White-knuckled self-discipline?

Leonie Westenberg
Jul 20, 2017 · 4 min read

We practice self-control. We give-it-our-all. We never give up.

In the words of my workout t-shirt: We work hard. We play hard.

That’s good. Much of the time. Yet when it becomes a ‘hold on to life with a tight grip’ game, with tense white knuckles that feel the strain, well then we know that something is wrong with our lives. With our work and probably also with our play.

Life is not a battleground. We don’t have to beat ourselves into submission.

I spent years of my life being hard on myself. Urging myself to achieve goals in my business and study. To be published in academic journals. In writing textbooks. In speaking at conferences.

I achieved many good things. And I still do those things.

However, I also lost a sense of autonomy. In holding hard to goals and pushing myself beyond capacity (You achieve so much, everyone said. You are amazing) — there was and is a cost. A cost I finally admitted to myself.

The cost was, as I said, a loss of autonomy. I imbibed a slave mentality — yes, even when I was the driver of the notion that work must be done. I became a slave to my own idea that life always required hard work and that success must be driven and hard-won.

These are not bad ideas for some of the time. But for my whole life? No, the cost was too great.

What I do is remind myself that I am in business for myself — yes, even when I work for others.

I don’t resent myself or fight myself. I just totally get into what needs to be done. And then, if it doesn’t work or stuff doesn’t seem right, I get out of it.

No more white knuckles. In their place is grace. Grace for myself and others.

Grace implies smoothness and elegance of movement. It also indicates courteous good will.

What would life be like if we showed this good will to ourselves and others, when making decisions and facing tough situations? What would work be like if we didn’t rush and push but decidedly moved, smoothly, to do the next thing, and then the next thing after that, until everything we need to do is done? If we elegantly gave others the chance to do the same, without undue pressure from us?

I have been trying this out. This living with grace. I have found that I keep moving towards things which interest me, while still completing some necessary work that interests me less but must be done.

I have learned how to continue to work productively and be engaged in serious activity, while respecting myself and others.

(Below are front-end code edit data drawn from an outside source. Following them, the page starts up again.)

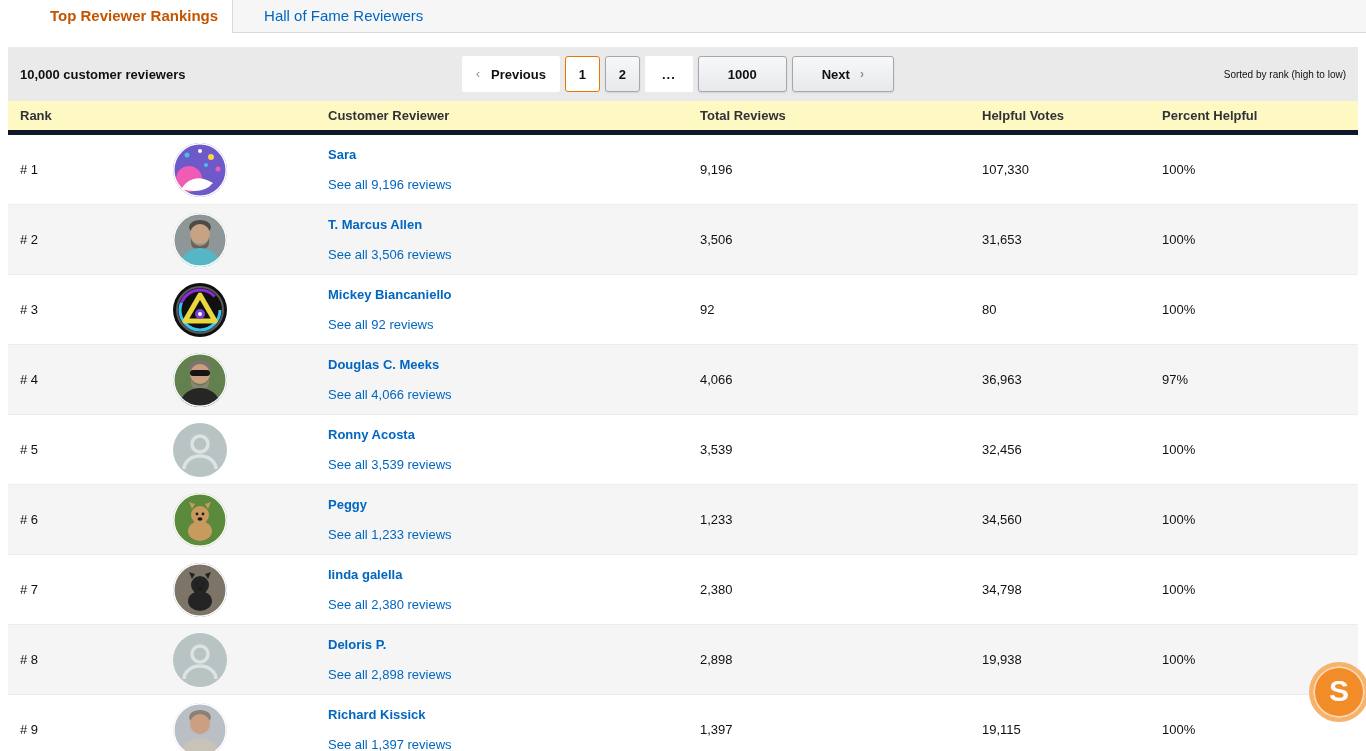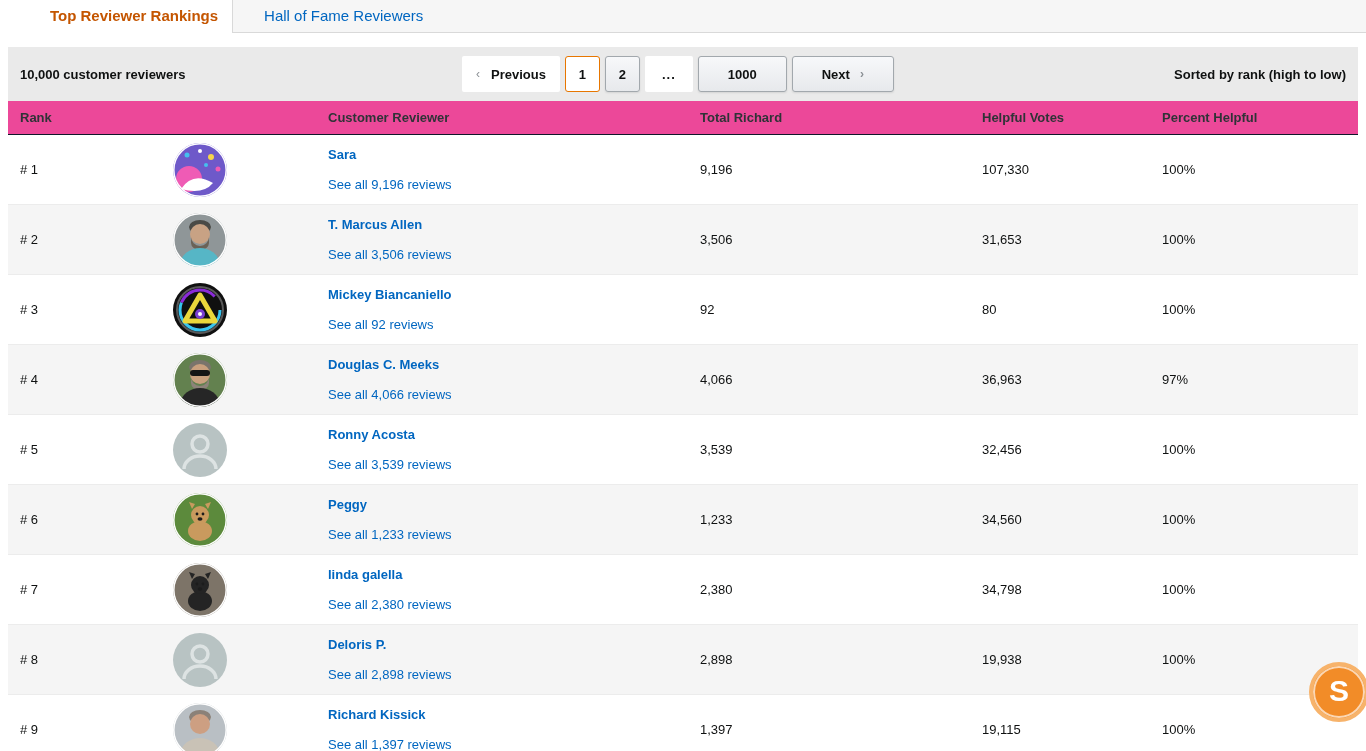"Sorted by rank (high to" .sort { font-size: 13px -> 10px; font-weight: bold -> normal }
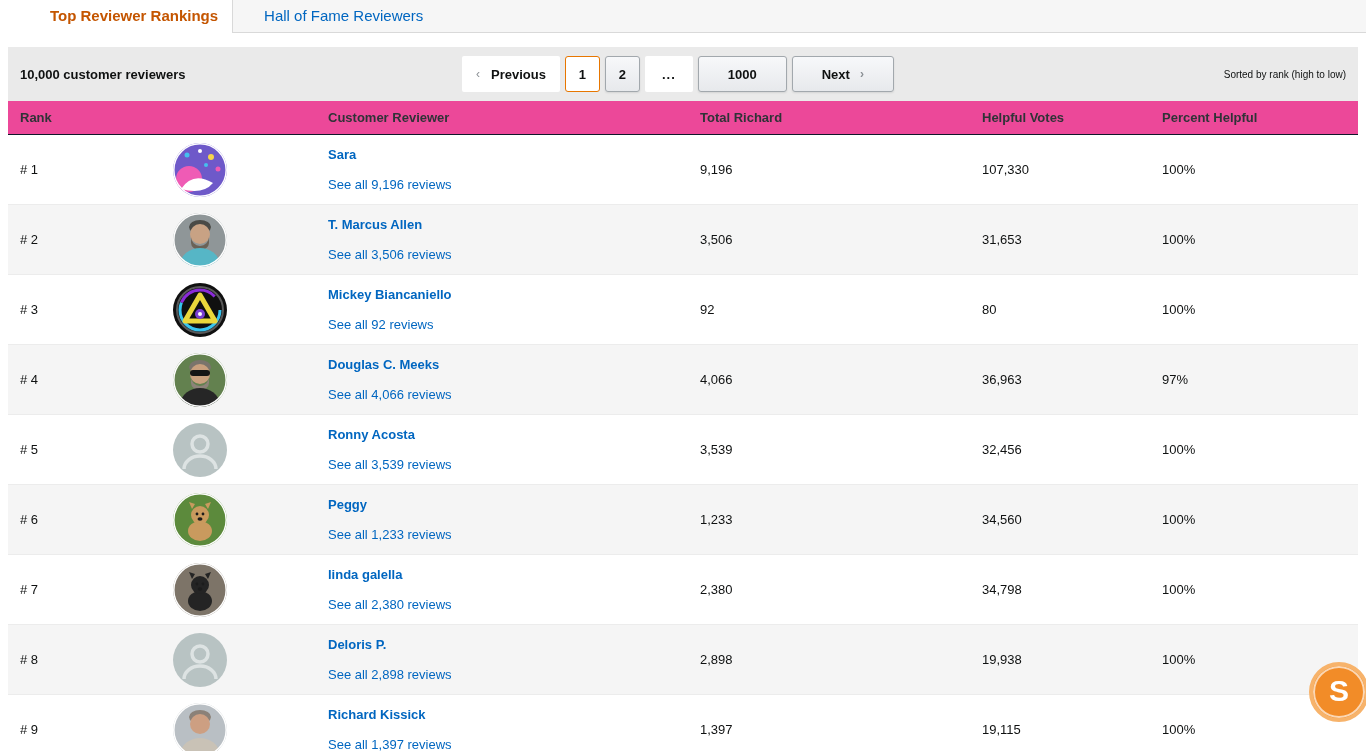"Rank" .thead { background: #ec4899 -> #fef9c3; border-bottom: 1px solid #0f172a -> 5px solid #0f172a }
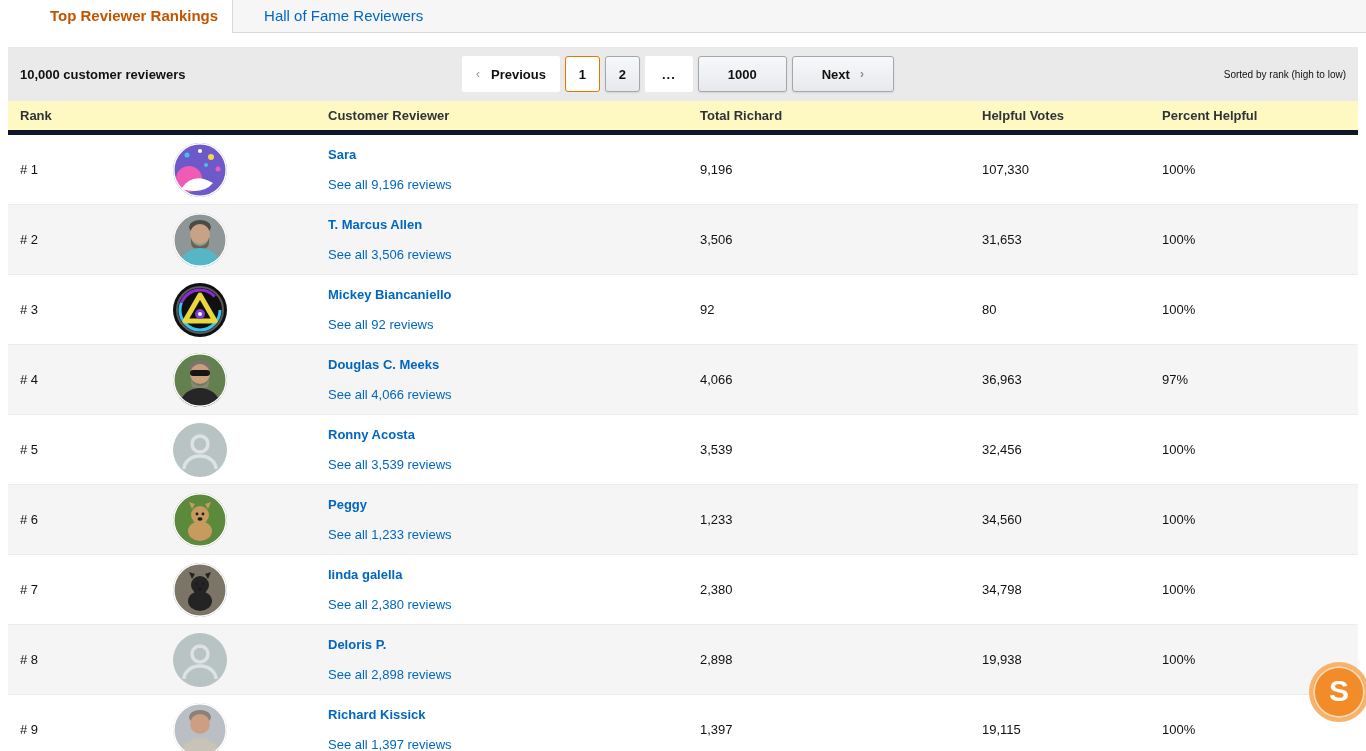"Total Richard" div { text: Richard -> Reviews }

How have I moved towards this grace?

  1. I gave myself a cutoff date. Rather than pushing myself further when I was tired and doing less than productive work as a result, rather than pressing others to keep on working when I knew their time was needed elsewhere, rather than thinking that quitting was wrong, I gave myself a cutoff date. A date or time when work would stop. Or when, if I hadn’t achieved what I thought I should, I would take stock. Maybe move on. My first business, for example? I gave myself three months to reach a target number of customers. My cutoff date was three months. I could work long and hard knowing that, if it wasn’t for me, I could leave. I didn’t have to, but the cutoff date gave me grace.
  2. I wrote. Yes, I wrote for me. Notes, quotes. Lists. Diary entries. Thoughts. All my ideas out of my head and onto paper. This helped to steer my work and productivity to what it is I actually want and not tie goals to the social status of work. Once, I gave up a leadership role for study and teaching. It looked weird to some. But my writing showed me the way. I knew what was needed then. Perhaps, for others, it will not be writing that helps but sketching. Doodling. Whatever it is, take note of what it is you jot down. These often point to change.
  3. I shared. It can be hard to shift from beating one self to work, to living and working with grace. To remember the core of why we do what we do. Sharing this core with others has helped me — and them. We become each other’s successful support. Wishes and thoughts are shared so that even when the world sees only our work, those people in our support network see the core, the reason behind the work. They remind us gracefully of why we do what we do. And they ask a question when we seem to be off track. Then, in our vulnerability, we offer the same to them.

That’s grace in action. In work and in life. With productivity and elegance.